Герои «Полдня», да и сказочно-фантастической повести «Понедельник начинается в субботу» чуть ли не буквально реализуют метафору о «превращении камней в хлебы» – правда, начисто лишая этот процесс каких-либо демонических коннотаций, изображая его в оптимистических и юмористических красках.
Одновременно Стругацкие – особенно в «Стажерах» – затрагивают обобщенно и тему инерции человеческой природы, «пережитков», «родимых пятен». Их носителями в романе являются и ослепленные жаждой наживы «рудокопы» на Бамберге, и красавица Маша Юрковская – в изображении авторов матерая мещанка, озабоченная только развлечениями, успехом у мужчин и сохранением собственной привлекательности. Впрочем, в ее глазах герои-первопроходцы – люди, в свою очередь, скучные и ограниченные. В своих утопических феериях Стругацкие заразительны, ярки – но вовсе не до конца убедительны. Их герои наделены немалой человеческой привлекательностью, они умны, добры, любознательны, готовы к взаимопомощи и самопожертвованию в случае необходимости – при этом без сусальности, натужности и ложного пафоса. Однако сам процесс массового перехода земных обитателей-обывателей в это удивительное качество, сам механизм превращения остается за кадром. О нем остается лишь догадываться. Правда, к чудодейственным свойствам коммунистического «способа производства» и к могуществу науки писатели добавляют еще один важный фактор: высокую педагогику, последовательное и точечное воздействие на юные души для развития в них семян добра, ответственности и благоговения перед жизнью… Достоевский ведь тоже в «Братьях Карамазовых», через линию Алеши и «мальчиков», приходил к теме «учительства».
В «Далекой Радуге» Стругацкие предприняли интересную и недооцененную попытку углубления традиционной фантастической проблематики. Да, в центре повествования – впечатляюще нарисованная картина «оптимистической трагедии», в этом же духе выдержан и общий колорит. На экспериментальной планетке, облюбованной физиками для своих захватывающих дух экспериментов, возникает неожиданный и грозный «спецэффект» – все население Радуги должно погибнуть. Поведение «коммунаров» перед лицом этой беды, их стойкость, мужество, альтруизм, их дискуссии на тему, кем (конечно, детьми) и чем должен быть загружен единственный космический корабль, который сможет покинуть планету, – вот главный предмет изображения.

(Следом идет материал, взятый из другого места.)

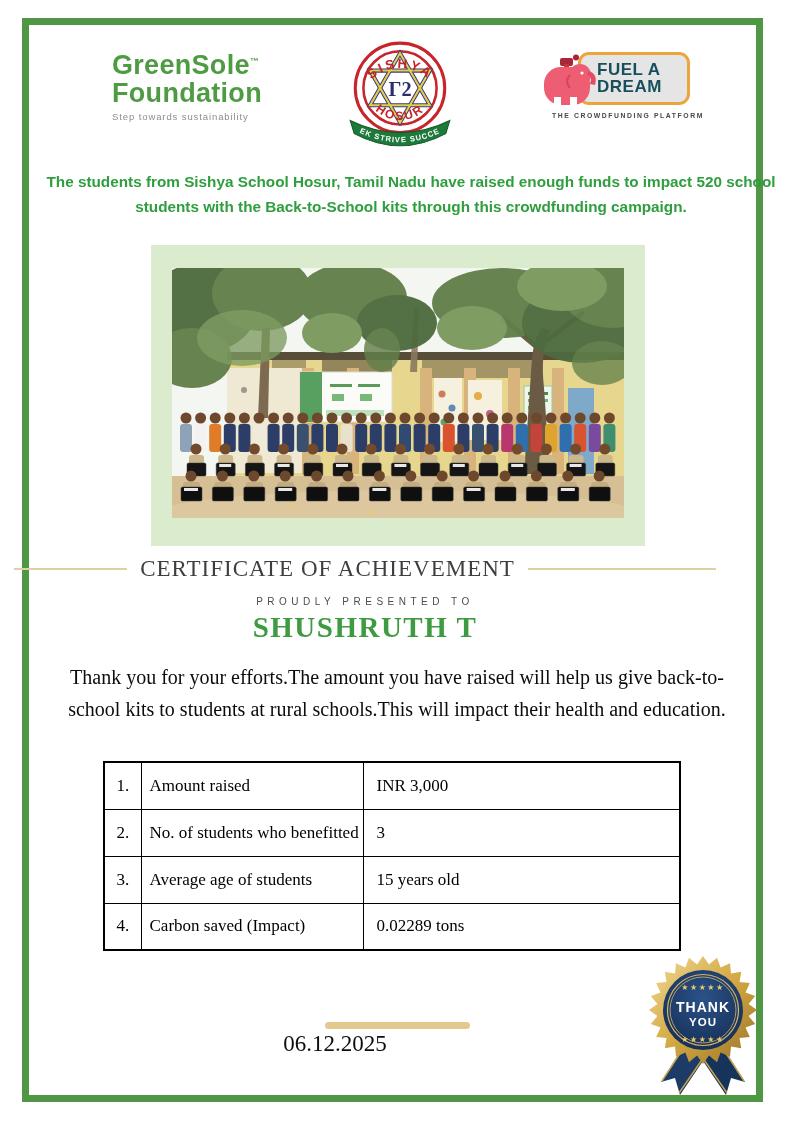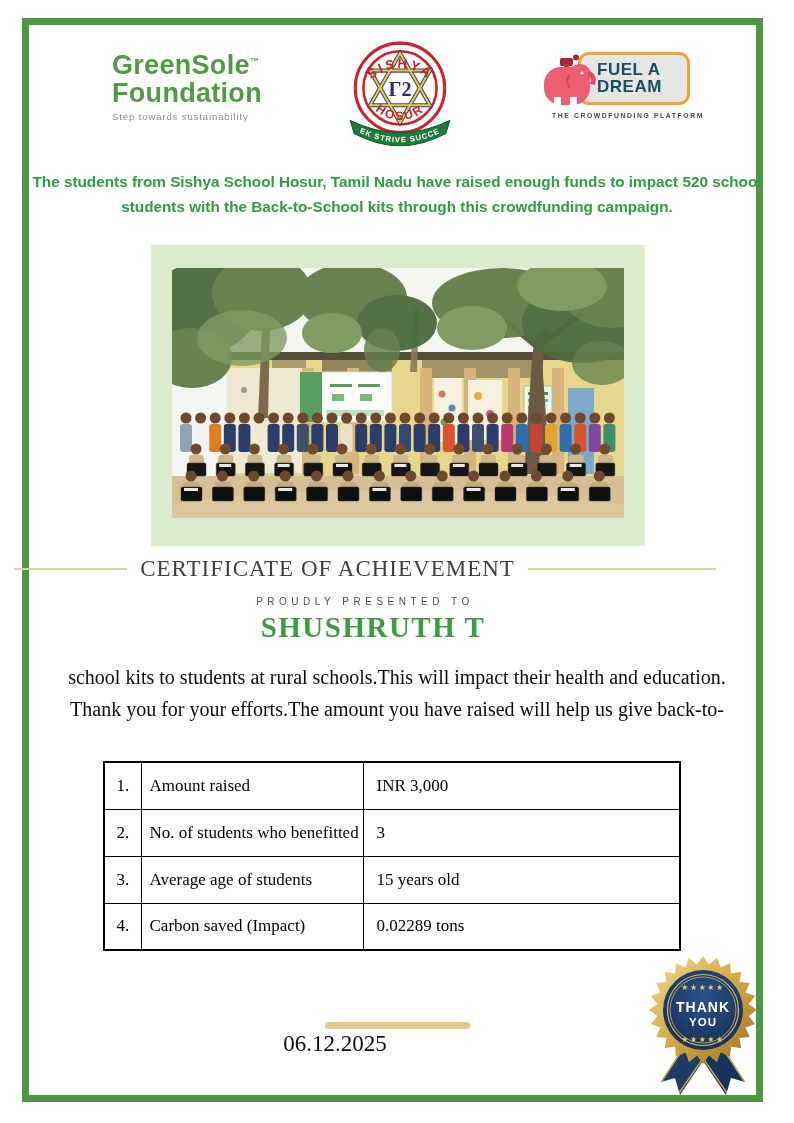"The students from Sishya School" .intro-text { left: 30px -> 44px }
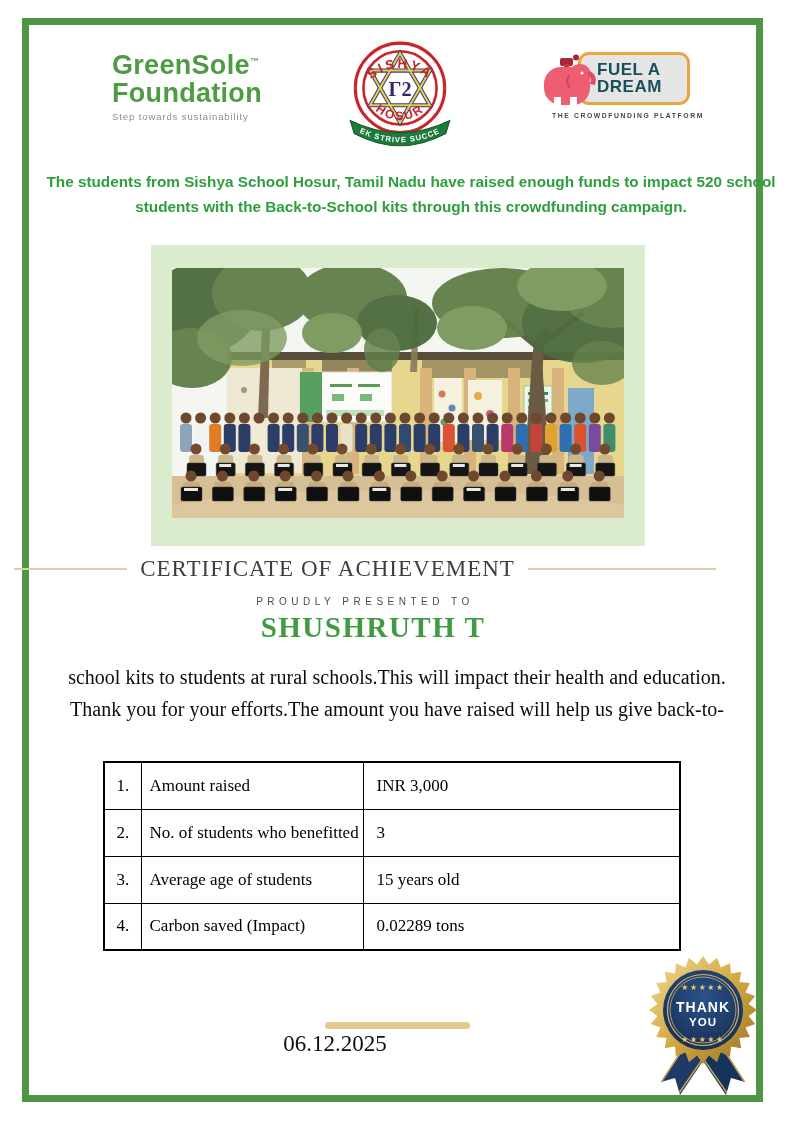"SHUSHRUTH T" .recipient { margin-left: 8px -> none }
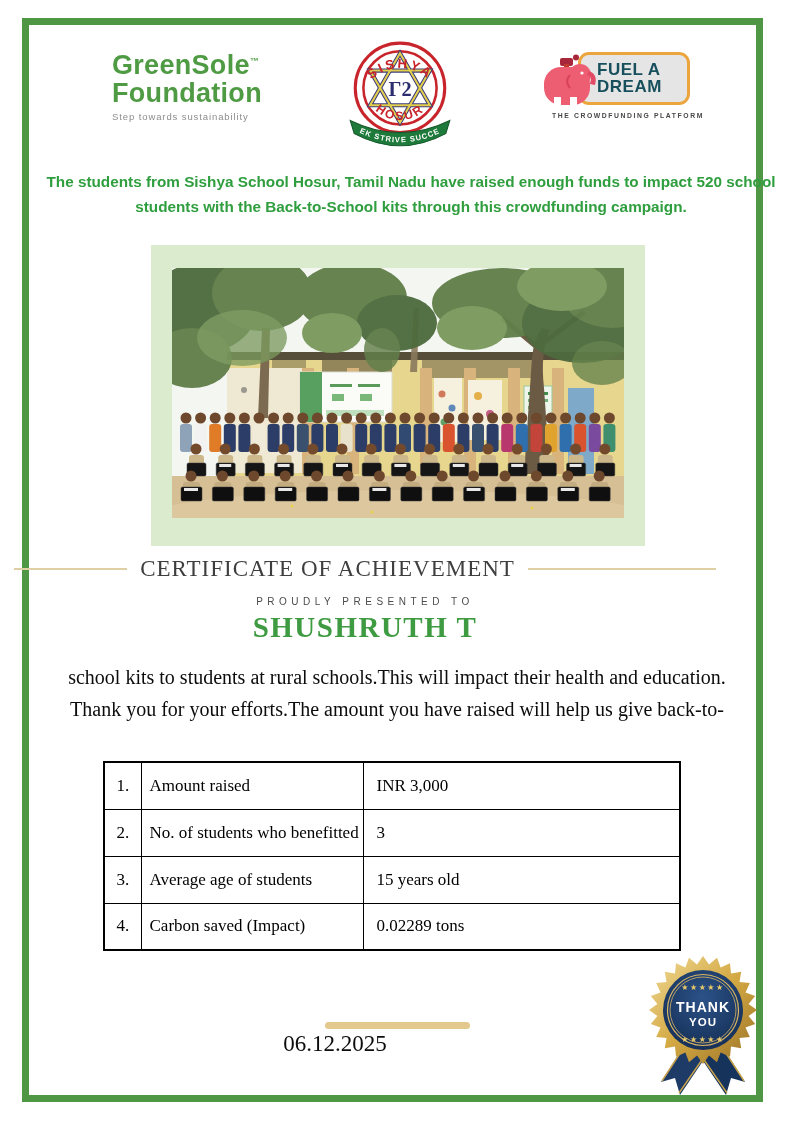"school kits to students at" div { order: before "Thank you for your efforts.The" -> after "Thank you for your efforts.The" }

Но на полях этой трагедии разыгрывается скромная и примечательная психологическая драма. Один из персонажей повести – физик Роберт Скляров, наделенный незаурядной физической силой и красотой, но при этом удручающе заурядный в интеллектуальном плане. Особенно на фоне своих более или менее блестящих коллег. И тут вспоминается пассаж в «Идиоте» о незавидном положении обыкновенных людей, особенно тех, кто сознает свою обыкновенность: «…нет ничего досаднее, как быть, например, богатым, порядочной фамилии, приличной наружности, недурно образованным, неглупым, даже добрым, и в то же время не иметь никакого таланта, никакой особенности, никакого даже чудачества, ни одной своей собственной идеи…». Скляров, если отбросить сословно-имущественные определения, как раз из таких.